Política Seguridad Economía Internacional Justicia Sociedad Deportes Entretenimiento
Transportistas marchan contra extorsiones que paralizan Lima

Transportistas marchan contra extorsiones que paralizan Lima

ATSUPER exige aplicación inmediata de ley antiextorsión mientras crimen organizado afecta al 27% de hogares

Compartir:

Una nueva jornada de protestas sacudió las calles de Lima cuando transportistas de la Asociación de Transporte de Servicio Público Especializado Remisse (ATSUPER) marcharon para exigir acciones concretas contra la ola de extorsiones que amenaza su supervivencia económica. La manifestación evidenció una vez más el deterioro de la seguridad ciudadana y la ineficacia del Estado para proteger a los ciudadanos de las organizaciones criminales.

Los transportistas concentraron sus demandas en la implementación inmediata de la Ley 32490, norma que establece medidas de prevención contra la extorsión y un sistema de indemnizaciones para las víctimas. Esta legislación, aprobada tras años de reclamos del sector, permanece en gran medida sin ejecutarse mientras los delincuentes incrementan su presión sobre los trabajadores del transporte.

Crisis de seguridad en cifras alarmantes

Los datos más recientes revelan la magnitud de la crisis de inseguridad que atraviesa el país. Según estudios especializados, el 27% de los hogares de los sectores socioeconómicos A y B reportan haber sido víctimas de algún tipo de delito, una cifra que refleja cómo la criminalidad ha permeado todos los estratos sociales sin distinción.

La extorsión se ha convertido en el método preferido de las organizaciones criminales para obtener financiamiento, afectando especialmente a sectores productivos como el transporte, la construcción y el comercio.

El gremio de transportistas ha documentado un incremento exponencial en las amenazas y cobros ilegales. Los delincuentes exigen pagos que oscilan entre 500 y 2,000 soles mensuales por unidad vehicular, montos que resultan insostenibles para conductores que ya enfrentan el encarecimiento del combustible y la competencia desleal del transporte informal.

Inacción estatal alimenta la impunidad

La marcha de ATSUPER puso en evidencia la frustración del sector ante la lenta respuesta del aparato estatal. A pesar de que la Ley 32490 fue promulgada con gran expectativa, su reglamentación y aplicación efectiva siguen pendientes, dejando a los transportistas en estado de indefensión.

Los manifestantes exigieron la creación de un fondo de indemnización que permita resarcir a las víctimas de extorsión, así como el fortalecimiento de las unidades especializadas de la Policía Nacional del Perú para combatir estos delitos. Sin embargo, la asignación presupuestal para estas medidas permanece en el limbo burocrático.

La situación se agrava por la falta de coordinación entre los diferentes niveles de gobierno. Mientras el Ejecutivo promete mano dura contra el crimen, las municipalidades siguen otorgando permisos de circulación sin verificar adecuadamente los antecedentes de conductores y propietarios, facilitando la infiltración criminal en el sector.

Impacto económico y social

Las extorsiones no solo afectan la economía familiar de los transportistas, sino que generan un efecto dominó en toda la cadena productiva.

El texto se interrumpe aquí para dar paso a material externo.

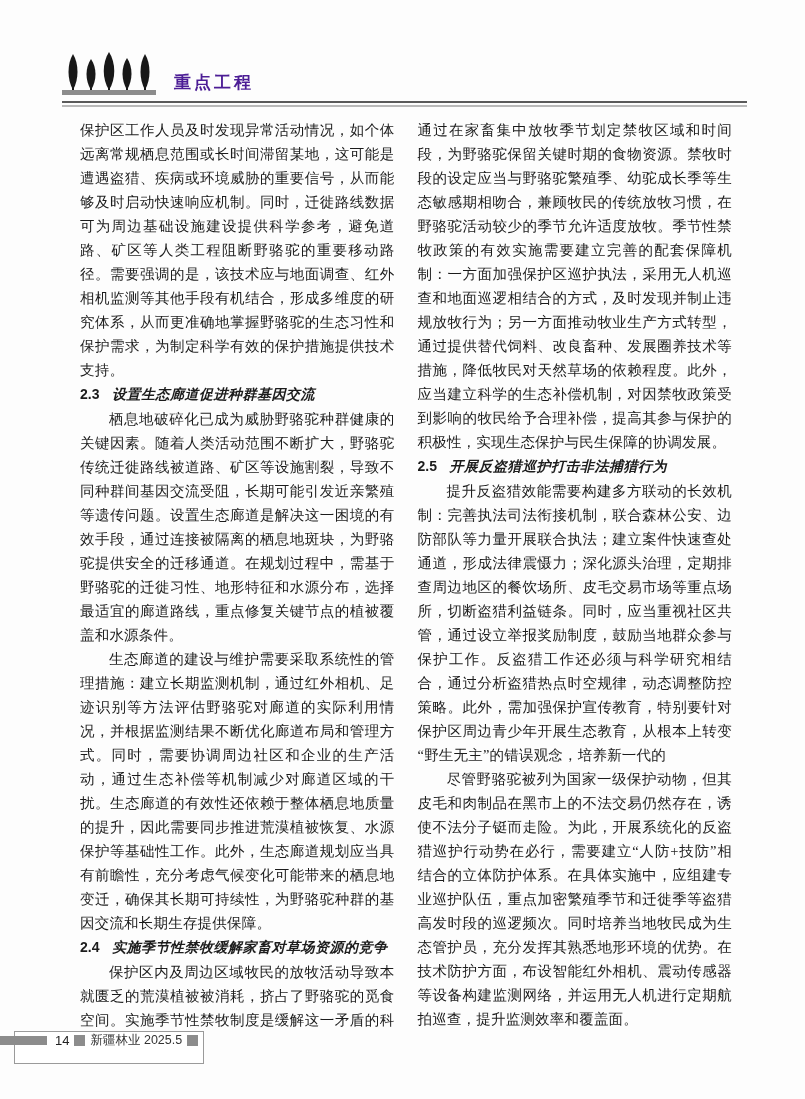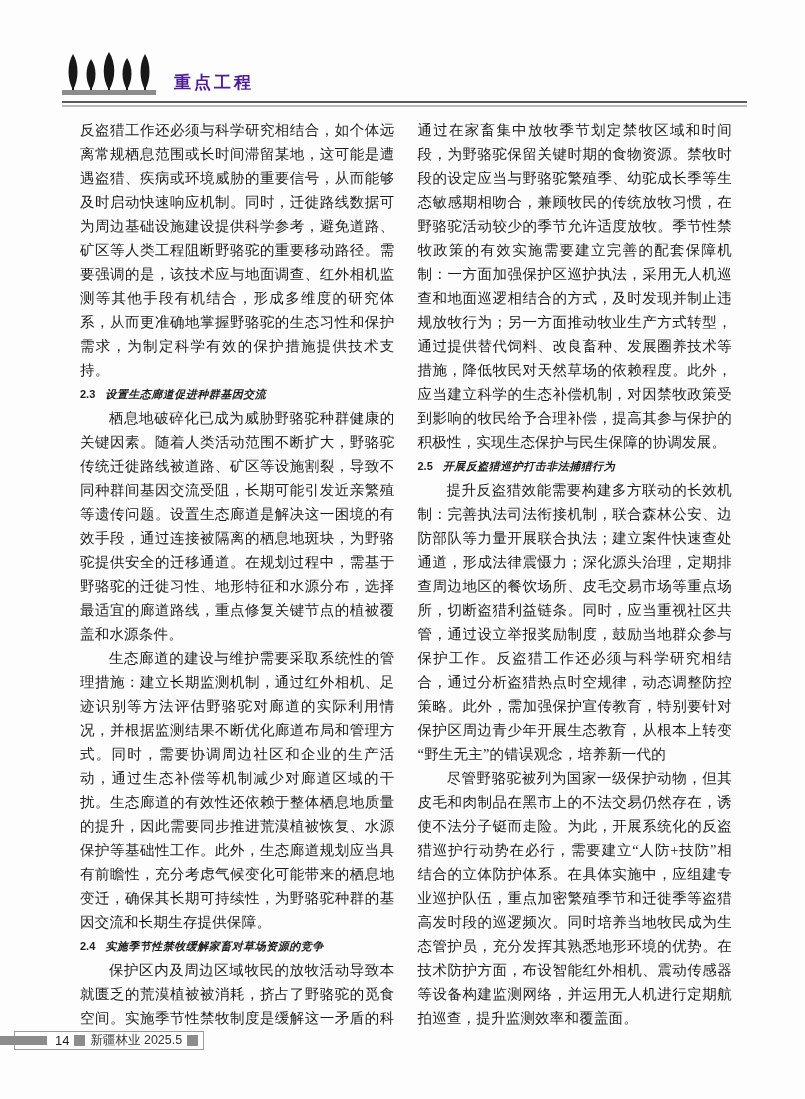--- a/index.html
+++ b/index.html
@@ -85,7 +85,7 @@
 
 <div class="cols">
   <div class="col" id="col-left">
-      <p class="para">反盗猎工作还必须与科学研究相结合，如个体远离常规栖息范围或长时间滞留某地，这可能是遭遇盗猎、疾病或环境威胁的重要信号，从而能够及时启动快速响应机制。同时，迁徙路线数据可为周边基础设施建设提供科学参考，避免道路、矿区等人类工程阻断野骆驼的重要移动路径。需要强调的是，该技术应与地面调查、红外相机监测等其他手段有机结合，形成多维度的研究体系，从而更准确地掌握野骆驼的生态习性和保护需求，为制定科学有效的保护措施提供技术支持。</p>
+      <p class="para">保护区工作人员及时发现异常活动情况，如个体远离常规栖息范围或长时间滞留某地，这可能是遭遇盗猎、疾病或环境威胁的重要信号，从而能够及时启动快速响应机制。同时，迁徙路线数据可为周边基础设施建设提供科学参考，避免道路、矿区等人类工程阻断野骆驼的重要移动路径。需要强调的是，该技术应与地面调查、红外相机监测等其他手段有机结合，形成多维度的研究体系，从而更准确地掌握野骆驼的生态习性和保护需求，为制定科学有效的保护措施提供技术支持。</p>
       <p class="heading"><span class="hnum">2.3</span><span class="htitle">设置生态廊道促进种群基因交流</span></p>
       <p class="para indent">栖息地破碎化已成为威胁野骆驼种群健康的关键因素。随着人类活动范围不断扩大，野骆驼传统迁徙路线被道路、矿区等设施割裂，导致不同种群间基因交流受阻，长期可能引发近亲繁殖等遗传问题。设置生态廊道是解决这一困境的有效手段，通过连接被隔离的栖息地斑块，为野骆驼提供安全的迁移通道。在规划过程中，需基于野骆驼的迁徙习性、地形特征和水源分布，选择最适宜的廊道路线，重点修复关键节点的植被覆盖和水源条件。</p>
       <p class="para indent">生态廊道的建设与维护需要采取系统性的管理措施：建立长期监测机制，通过红外相机、足迹识别等方法评估野骆驼对廊道的实际利用情况，并根据监测结果不断优化廊道布局和管理方式。同时，需要协调周边社区和企业的生产活动，通过生态补偿等机制减少对廊道区域的干扰。生态廊道的有效性还依赖于整体栖息地质量的提升，因此需要同步推进荒漠植被恢复、水源保护等基础性工作。此外，生态廊道规划应当具有前瞻性，充分考虑气候变化可能带来的栖息地变迁，确保其长期可持续性，为野骆驼种群的基因交流和长期生存提供保障。</p>

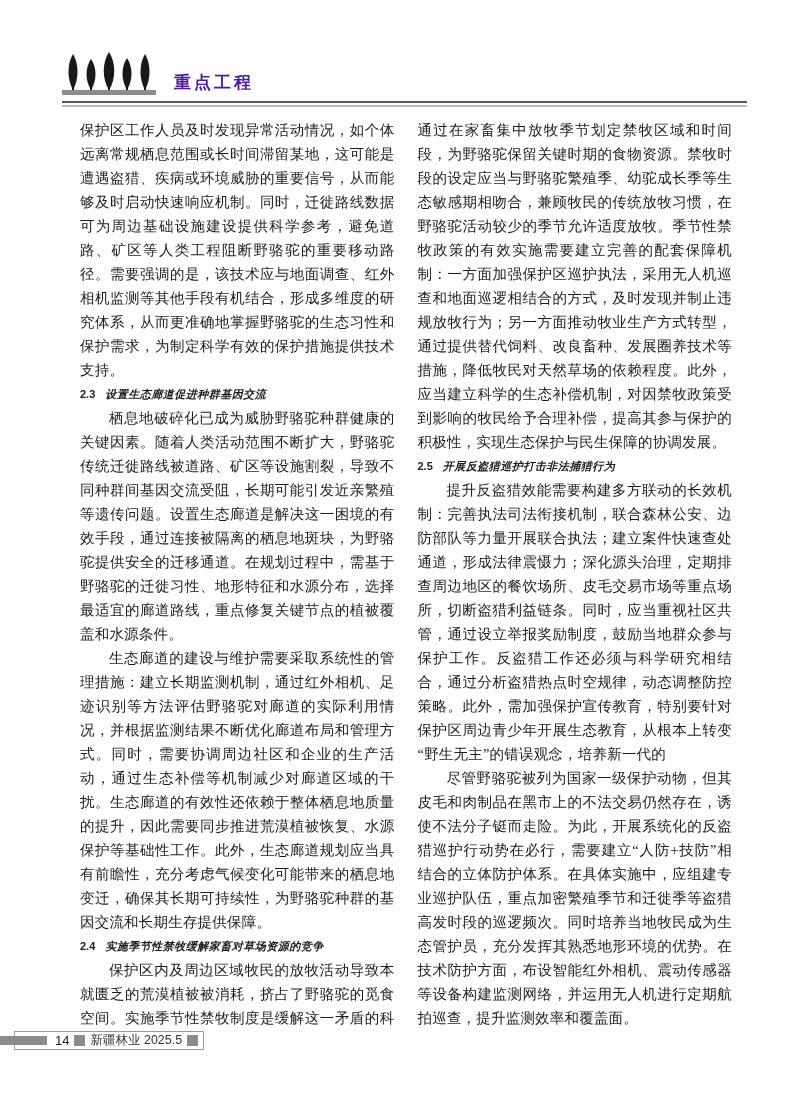--- a/index.html
+++ b/index.html
@@ -32,7 +32,7 @@
   }
   .para.indent{text-indent:2em;}
   .heading{
-    margin:0;font-size:11px;line-height:24px;font-weight:bold;
+    margin:0;font-size:14px;line-height:24px;font-weight:bold;
   }
   .heading .hnum{
     font-family:"Liberation Sans","DejaVu Sans",sans-serif;

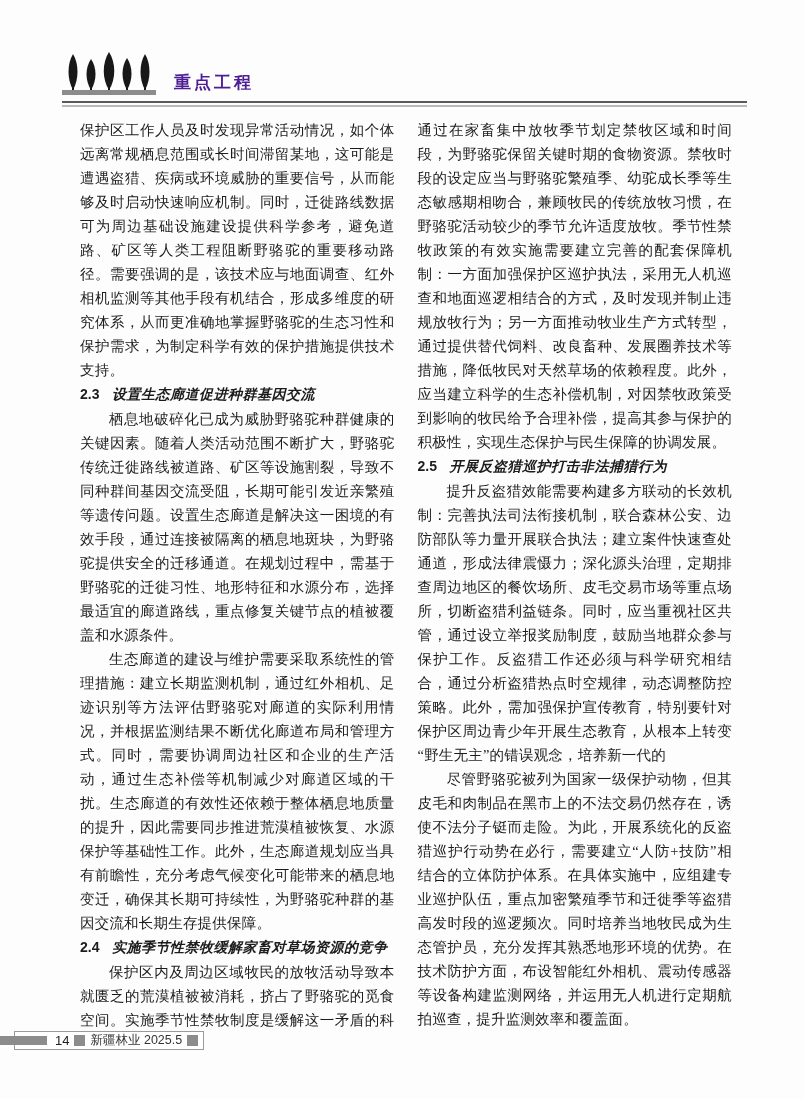--- a/index.html
+++ b/index.html
@@ -44,7 +44,7 @@
   .footer-box{
     position:absolute;left:14px;top:0;height:17px;
     border:1px solid #9a9a9a;background:#fff;
-    display:flex;align-items:center;padding:0 5px 0 40px;gap:5px;
+    display:flex;align-items:center;padding:0 5px 14px 40px;gap:5px;
     font-family:"Liberation Sans","DejaVu Sans",sans-serif;
     font-size:12.5px;color:#333;
   }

El incremento de los costos operativos se traslada inevitablemente a los usuarios, quienes deben pagar tarifas más altas por servicios de menor calidad.

Además, muchos conductores optan por abandonar la actividad ante la presión criminal, reduciendo la oferta de transporte público y generando mayores problemas de movilidad en una ciudad ya saturada. Esta situación beneficia únicamente a las organizaciones criminales, que amplían su control territorial aprovechando el vacío dejado por los trabajadores formales.

Exigencias del sector transporte

Los dirigentes de ATSUPER presentaron un pliego de demandas específicas que incluye la implementación de sistemas de monitoreo GPS obligatorio, la creación de rutas seguras supervisadas por efectivos policiales, y la instalación de cámaras de videovigilancia en paraderos estratégicos.

También solicitaron la modificación del Código Penal para endurecer las penas por extorsión, elevando las sanciones mínimas y eliminando beneficios penitenciarios para los condenados por este delito. Estas medidas, argumentan, son indispensables para desincentivar la actividad criminal y restablecer el orden público.

La respuesta del gobierno a estas protestas será determinante para evaluar su capacidad real de enfrentar el crimen organizado. Los transportistas han advertido que mantendrán la presión social hasta obtener resultados concretos, amenazando con paralizar sus servicios si no perciben avances significativos en las próximas semanas.